Le PDG met fièrement en avant les résultats obtenus depuis 2012. Pour le streptocoque B en maternité, le risque d'infection néonatale précoce a été réduit de 3,9 fois, en comparant les taux sur les 5 années avant l'introduction du dépistage (culture classique au 8e mois de grossesse) à la période 2012-2017. Avant 2012, des complications infectieuses étaient observées chez près de 40 enfants, contre 9 après.


Pour les prothèses totales de hanche et de genou, la clinique (classée A pour l'indicateur composite de lutte contre les infections nosocomiales -Icalin) a obtenu des taux respectivement de 0,73% et 0% en 2016. Le Dr Richalet souligne aussi l'absence d'infection du site opératoire en urgence traumatologique.


Globalement, le taux d'infections nosocomiales du site opératoire a baissé mais ce serait "illusoire" de dire que la clinique n'en a plus du tout. Il a estimé la réduction à 20%-30% par rapport à la période avant 2012.


L'exigence de la clinique est aussi motivée par le fait que l'établissement est responsable devant les tribunaux non seulement du risque exogène mais qu'il doit aussi démontrer avoir tout mis en oeuvre pour maîtriser le risque endogène lié au patient lui-même. "C'est vrai qu'on donne un peu le bâton pour se faire battre (...) si le patient est positif, on a intérêt vraiment à le décontaminer car sinon on était au courant et on n'a rien fait", observe le Dr Richalet.

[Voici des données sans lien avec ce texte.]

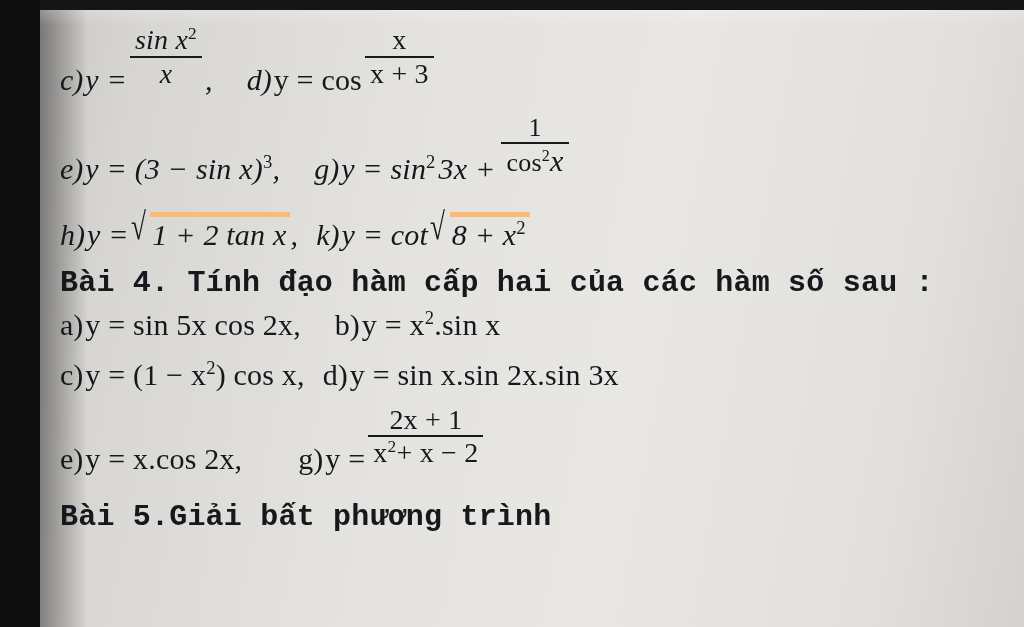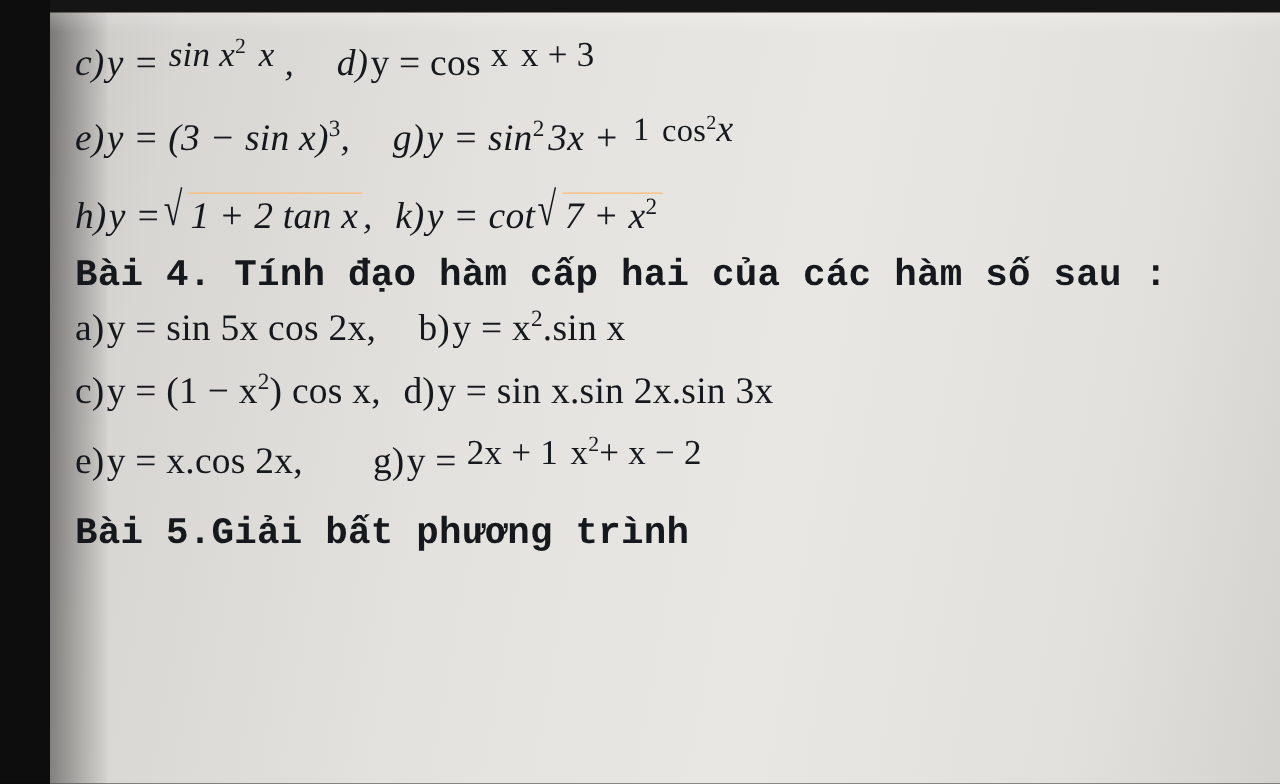--- a/index.html
+++ b/index.html
@@ -98,7 +98,7 @@
   
   .frac {
     display: inline-flex;
-    flex-direction: row;
+    flex-direction: column;
     align-items: center;
     vertical-align: middle;
     margin: 0 3px;

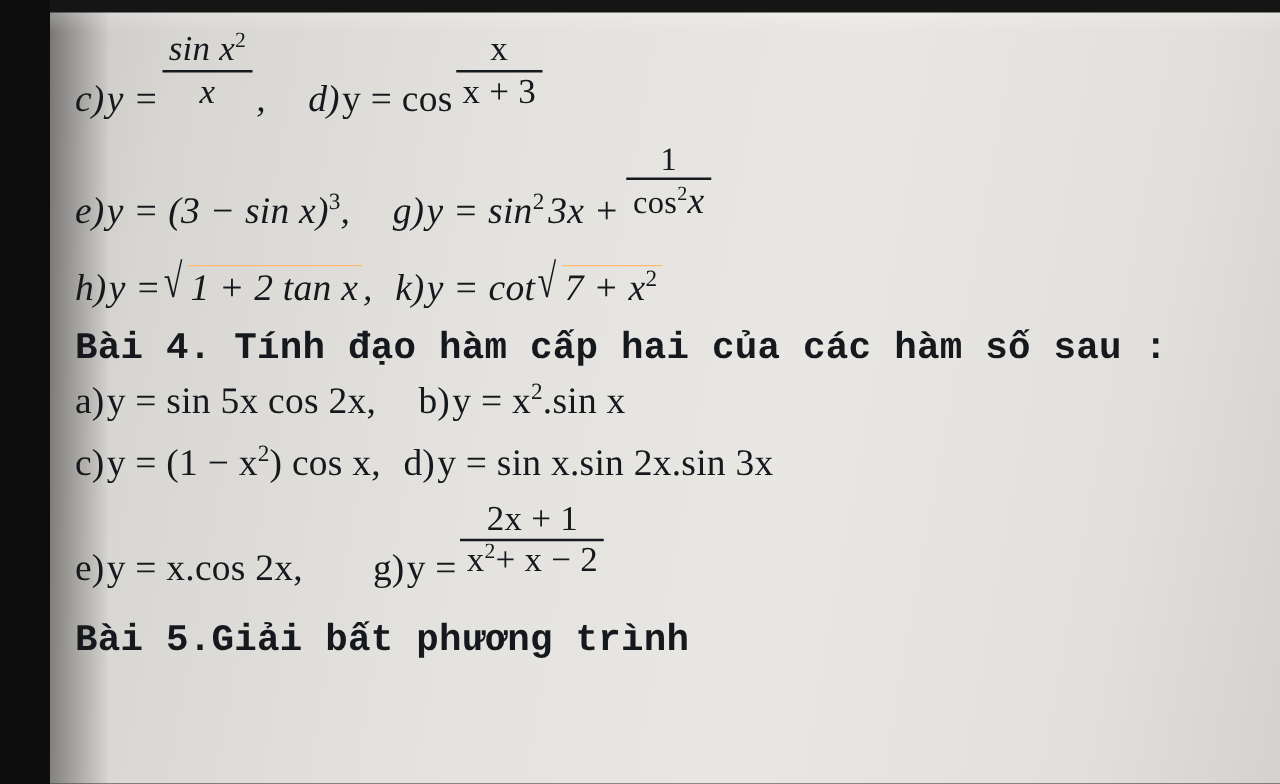--- a/index.html
+++ b/index.html
@@ -147,7 +147,7 @@
     padding-right: 1px;
   }
   .sqrt .radicand {
-    border-top: 1px solid #fdba74;
+    border-top: 5px solid #fdba74;
     padding: 1px 4px 0 2px;
   }
 

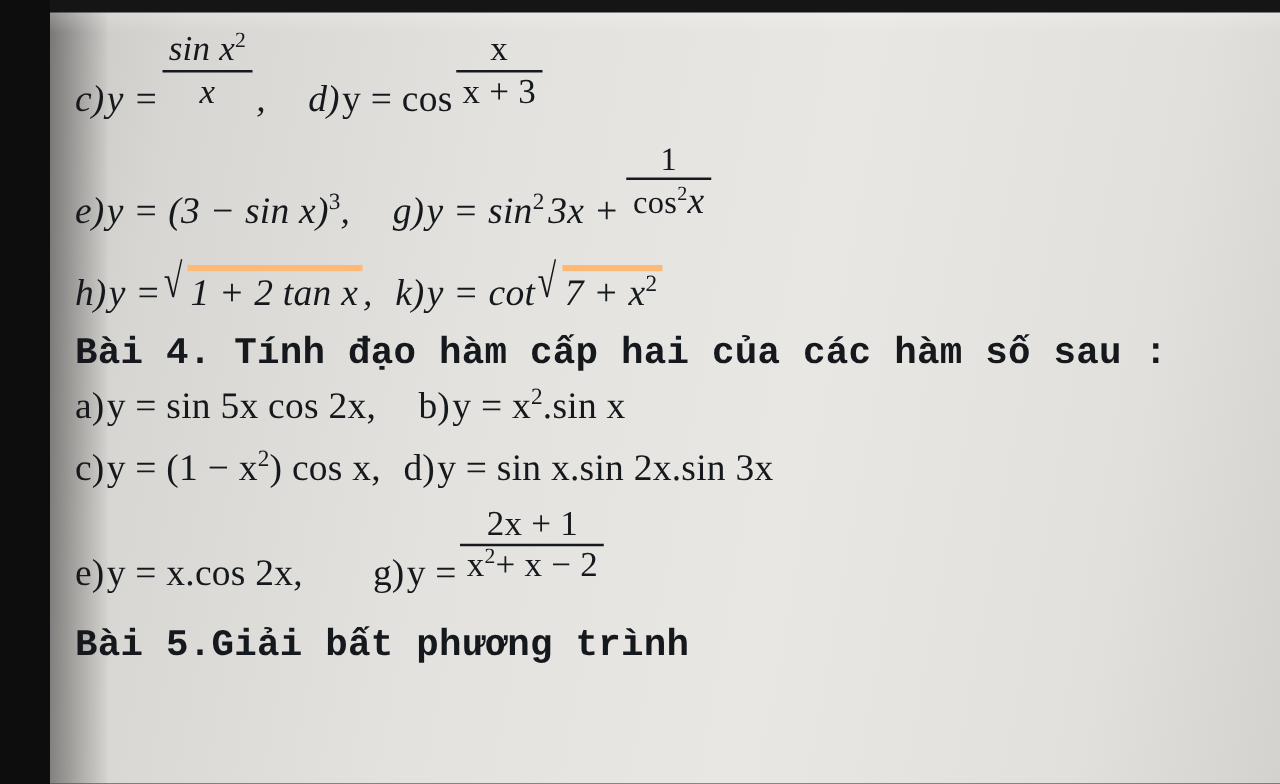--- a/index.html
+++ b/index.html
@@ -217,7 +217,7 @@
       <span class="math">y = cot</span>
       <span class="sqrt">
         <span class="radical">√</span>
-        <span class="radicand math"><span>7 + x</span><span class="sup upright">2</span></span>
+        <span class="radicand math"><span>8 + x</span><span class="sup upright">2</span></span>
       </span>
     </div>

La clinique a obtenu fin 2016 une enveloppe de 100.000 euros au titre de l'incitation financière à la qualité (Iraq) au vu de ses bons résultats.


D'après le PDG, seulement une poignée de maternités proposent le dépistage du streptocoque B à l'admission car elles disposent également de ce robot. Il s'agit notamment de l'hôpital Paris-Saint-Joseph et de la clinique de l'Union à Toulouse.


La clinique s'est par ailleurs lancée dans un autre projet de R&D avec BioMérieux et l'institut de recherche technologique Bioaster, le projet CODIRA2 (caractérisation optique pour le diagnostic rapide des infections bactériennes). Il vise à détecter non pas le génotype des bactéries mais leur phénotype, c'est-à-dire les gènes exprimés. La clinique et le laboratoire associé Médi Bio devraient être la plateforme d'essai d'automates du projet CODIRA2 pour le staphylocoque doré, le streptocoque B et les BHRe.